> [Task goal] Below are the records; count how many of their lines contain the word "نظام" and give that number only.

> [Information provided]
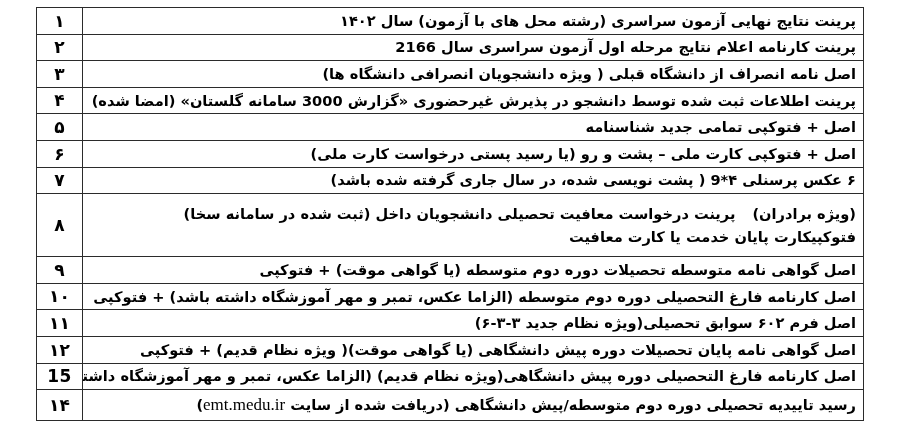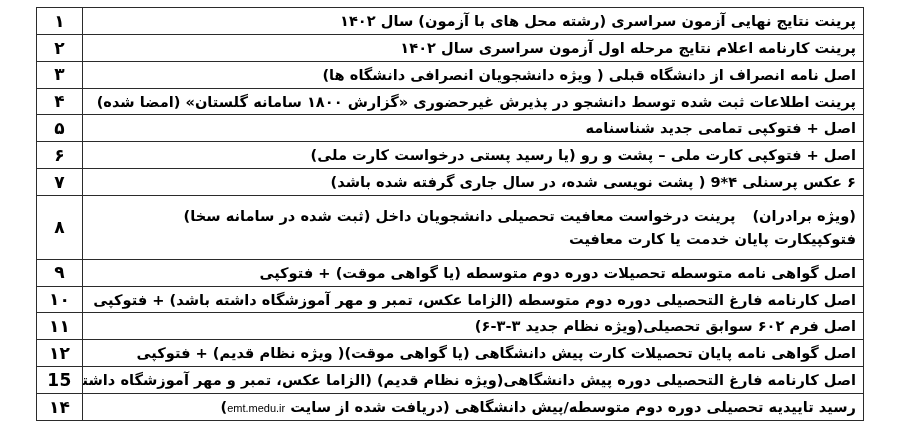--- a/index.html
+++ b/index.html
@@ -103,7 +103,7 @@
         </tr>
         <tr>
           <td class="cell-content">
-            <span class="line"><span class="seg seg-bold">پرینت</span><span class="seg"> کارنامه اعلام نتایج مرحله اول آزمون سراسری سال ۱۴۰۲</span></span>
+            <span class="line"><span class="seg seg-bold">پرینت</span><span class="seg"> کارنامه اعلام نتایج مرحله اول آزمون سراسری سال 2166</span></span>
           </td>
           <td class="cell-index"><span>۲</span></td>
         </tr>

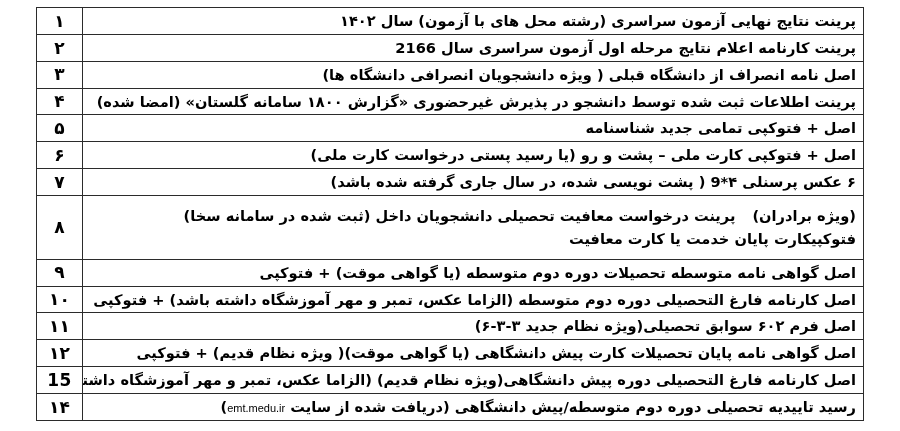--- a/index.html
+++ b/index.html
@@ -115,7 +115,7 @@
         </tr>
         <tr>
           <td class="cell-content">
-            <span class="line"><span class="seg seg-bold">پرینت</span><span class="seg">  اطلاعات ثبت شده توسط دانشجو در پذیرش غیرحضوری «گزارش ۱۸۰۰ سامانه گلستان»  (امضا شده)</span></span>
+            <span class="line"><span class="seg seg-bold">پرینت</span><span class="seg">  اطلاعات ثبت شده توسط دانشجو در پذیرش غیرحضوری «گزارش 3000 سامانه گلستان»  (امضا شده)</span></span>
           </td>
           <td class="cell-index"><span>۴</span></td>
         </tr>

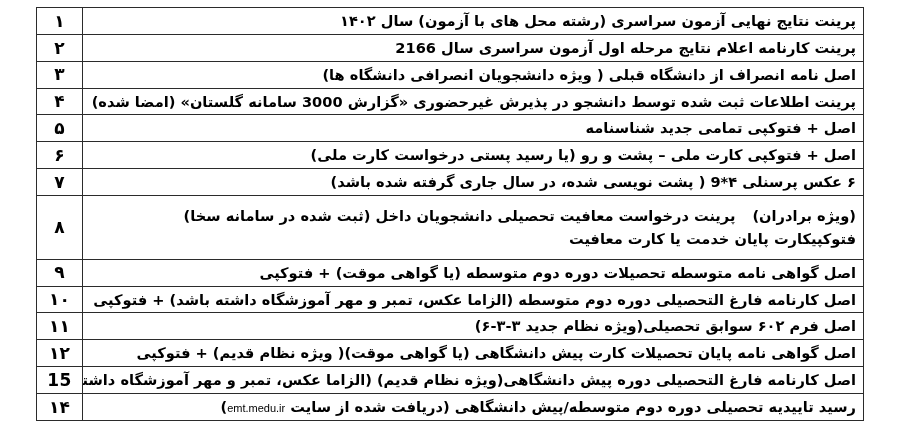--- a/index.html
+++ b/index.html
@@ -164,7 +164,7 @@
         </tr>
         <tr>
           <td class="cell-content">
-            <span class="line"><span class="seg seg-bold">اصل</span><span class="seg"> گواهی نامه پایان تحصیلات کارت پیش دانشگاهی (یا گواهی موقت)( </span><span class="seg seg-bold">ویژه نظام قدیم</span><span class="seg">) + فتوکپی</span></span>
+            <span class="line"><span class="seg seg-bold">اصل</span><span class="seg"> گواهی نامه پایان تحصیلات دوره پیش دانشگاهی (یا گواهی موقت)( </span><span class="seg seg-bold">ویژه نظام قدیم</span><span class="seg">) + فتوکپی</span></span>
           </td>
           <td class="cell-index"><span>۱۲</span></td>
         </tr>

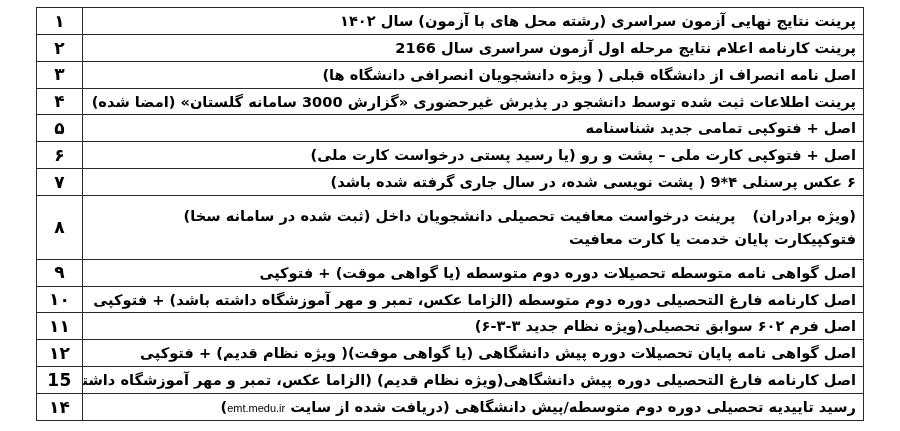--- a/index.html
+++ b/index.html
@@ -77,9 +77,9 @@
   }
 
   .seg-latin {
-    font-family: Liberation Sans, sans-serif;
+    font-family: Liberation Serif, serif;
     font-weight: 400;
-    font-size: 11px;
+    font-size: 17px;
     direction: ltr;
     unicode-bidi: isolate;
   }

> [Response area] 2